A new chapter in the no-sleep saga


It’s rather unfortunate that when it comes to Evie, the no-sleep saga is a never ending story. I can’t even begin to tell you the number of times we’ve “solved” her sleep issues. It’s quite clear that it’s something that’s never going to BE solved, it just is what it is at this point.

So once again we arrive at the point where Evie is waking everybody up in the house. Our room shares a wall with theirs, so we would frequently be awakened at 5 a.m. or so to singing filtering through the (very thin-seeming) wall. Worse than that, she would wake us up a million times per night, usually to tell us that she “had to go to the bathroom” or “needed to be tucked back in”. All of this was frustrating in the extreme, but we could live with it.

The straw that broke the camel’s back was poor Ollie. It’s one thing to wake us up, but he would literally cry in the morning asking to go back to sleep. The final straw was waking up one morning to him screaming at her to stop singing so he could get some sleep. Poor guy. We just realized that it wasn’t fair to him, and something had to be done.

So Evie is back where she started, downstairs in her own room.
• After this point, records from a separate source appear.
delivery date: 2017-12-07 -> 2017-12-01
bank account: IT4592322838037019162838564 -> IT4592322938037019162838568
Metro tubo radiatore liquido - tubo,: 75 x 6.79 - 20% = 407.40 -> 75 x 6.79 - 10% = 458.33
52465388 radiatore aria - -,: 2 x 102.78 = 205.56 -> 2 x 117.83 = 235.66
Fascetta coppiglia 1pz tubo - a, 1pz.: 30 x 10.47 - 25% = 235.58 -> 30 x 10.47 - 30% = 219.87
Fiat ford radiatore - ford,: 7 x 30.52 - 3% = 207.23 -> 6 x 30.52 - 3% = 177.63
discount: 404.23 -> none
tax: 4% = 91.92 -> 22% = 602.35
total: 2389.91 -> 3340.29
Of course, she’s still terrified to be down there all by herself. The first night in particular was a rough one. The thing is, I know that she has a very vivid imagination, just like I did, and often terrifies herself, just as I did. So my heart just absolutely goes out to her when she’s crying and scared of the dark, and it’s really difficult for me to resist her pleas in a situation like that. But I knew it was the best thing for all of us.

And so it was. By the morning she was already over it, and Ollie has been sleeping like a rock. We’ve been waking him up in the morning, he’s been sleeping so well. And even then he doesn’t want to get up. Evie has broken the rules a few times and come upstairs to wake us up, but far less overall than she had been.
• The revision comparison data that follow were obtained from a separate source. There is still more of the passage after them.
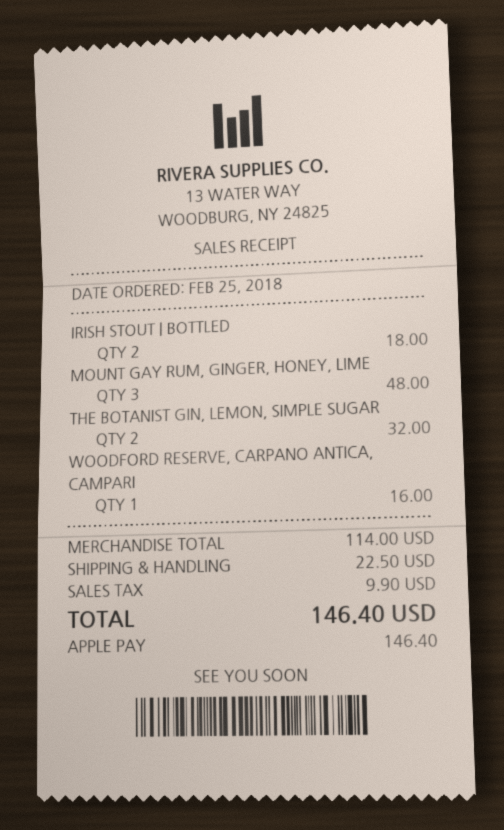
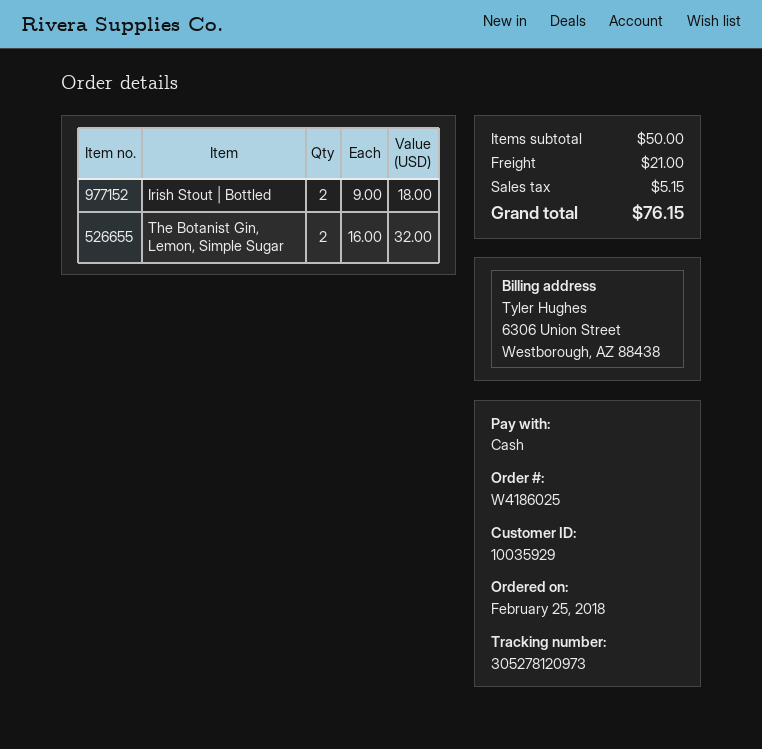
payment method: Apple Pay -> cash
MOUNT GAY RUM, GINGER, HONEY, LIME: 3 for 48.00 -> none
WOODFORD RESERVE, CARPANO ANTICA, CAMPARI: 1 for 16.00 -> none
subtotal: 114.00 -> 50.00
shipping: 22.50 -> 21.00
tax: 9.90 -> 5.15
total: 146.40 -> 76.15

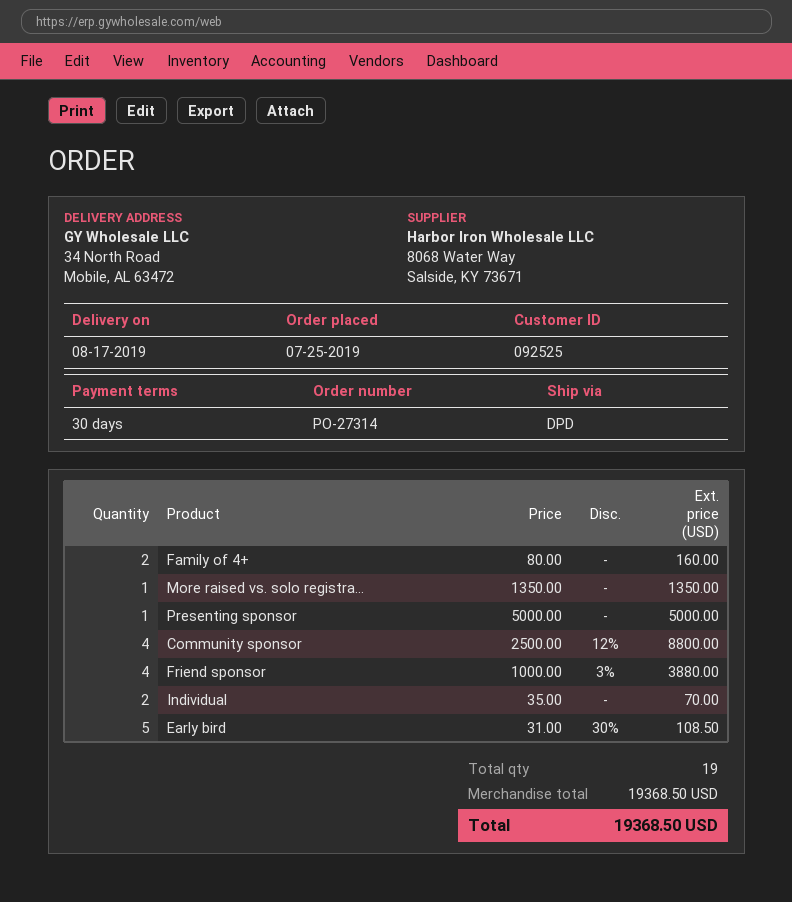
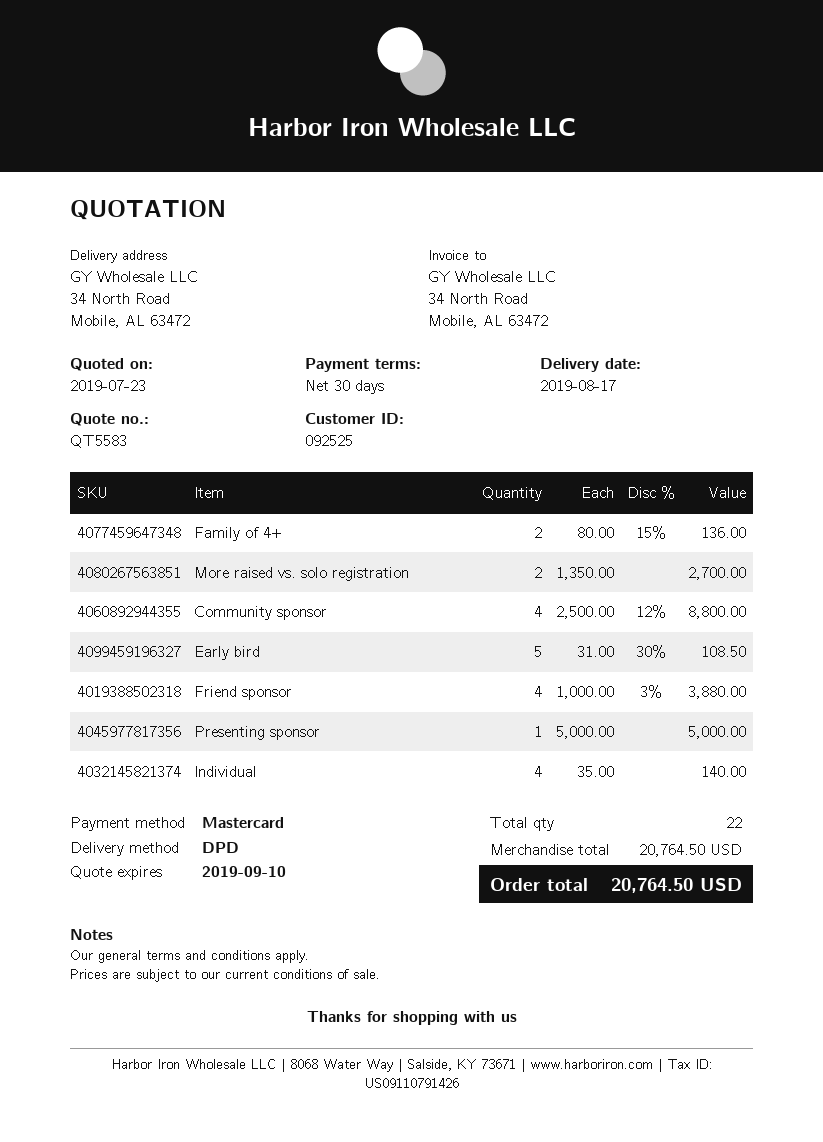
Family of 4+: 2 x 80.00 = 160.00 -> 2 x 80.00 - 15% = 136.00
More raised vs. solo registra...: 1 x 1350.00 = 1350.00 -> 2 x 1350.00 = 2700.00
Individual: 2 x 35.00 = 70.00 -> 4 x 35.00 = 140.00
total quantity: 19 -> 22
subtotal: 19368.50 -> 20764.50
total: 19368.50 -> 20764.50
She’s still not exactly comfortable down there. Every night after I tuck her in, she pushes things in front of the door to block it. But there are perks to being down there as well. Now that she’s not going to bed with Ollie, we’re letting her stay up a little later to read in bed. She suddenly seems so much older now that she’s reading in bed, turning the light off herself, and then getting dressed before she comes upstairs in the morning.
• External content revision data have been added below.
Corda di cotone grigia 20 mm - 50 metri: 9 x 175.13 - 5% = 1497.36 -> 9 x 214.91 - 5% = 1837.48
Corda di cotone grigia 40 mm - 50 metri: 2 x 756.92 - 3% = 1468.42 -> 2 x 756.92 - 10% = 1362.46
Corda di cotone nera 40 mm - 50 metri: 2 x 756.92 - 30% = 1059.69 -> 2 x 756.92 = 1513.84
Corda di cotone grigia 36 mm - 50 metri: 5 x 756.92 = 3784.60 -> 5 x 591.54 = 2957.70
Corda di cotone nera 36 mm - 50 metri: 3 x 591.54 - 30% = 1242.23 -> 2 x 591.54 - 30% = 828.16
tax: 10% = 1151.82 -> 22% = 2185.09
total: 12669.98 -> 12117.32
I am a little disappointed that they won’t be sharing a room anymore. But I will drown my disappointment in 8 glorious hours of unbroken sleep tonight, and I suppose I’ll get over it.

The No-Sleep House

If there’s one thing that has defined our child-rearing experience, it’s sleep troubles. However, it has been so good for maybe 6 months, so I kind of thought we had it solved (by “we had it solved” I mean the kids grew up and grew out of it, not that we did anything in particular). Basically, we had a routine: the kids go to bed at about 7, and mostly fall asleep by 7:15, the kids get up at about 6 which is 30 minutes earlier than we allow them to actually get up, but manageable. Even when Ollie started skipping naps here and again, or if Evie was particularly tired from school, we would just try to get them in bed by 6:30 or so, so they could catch a little extra sleep.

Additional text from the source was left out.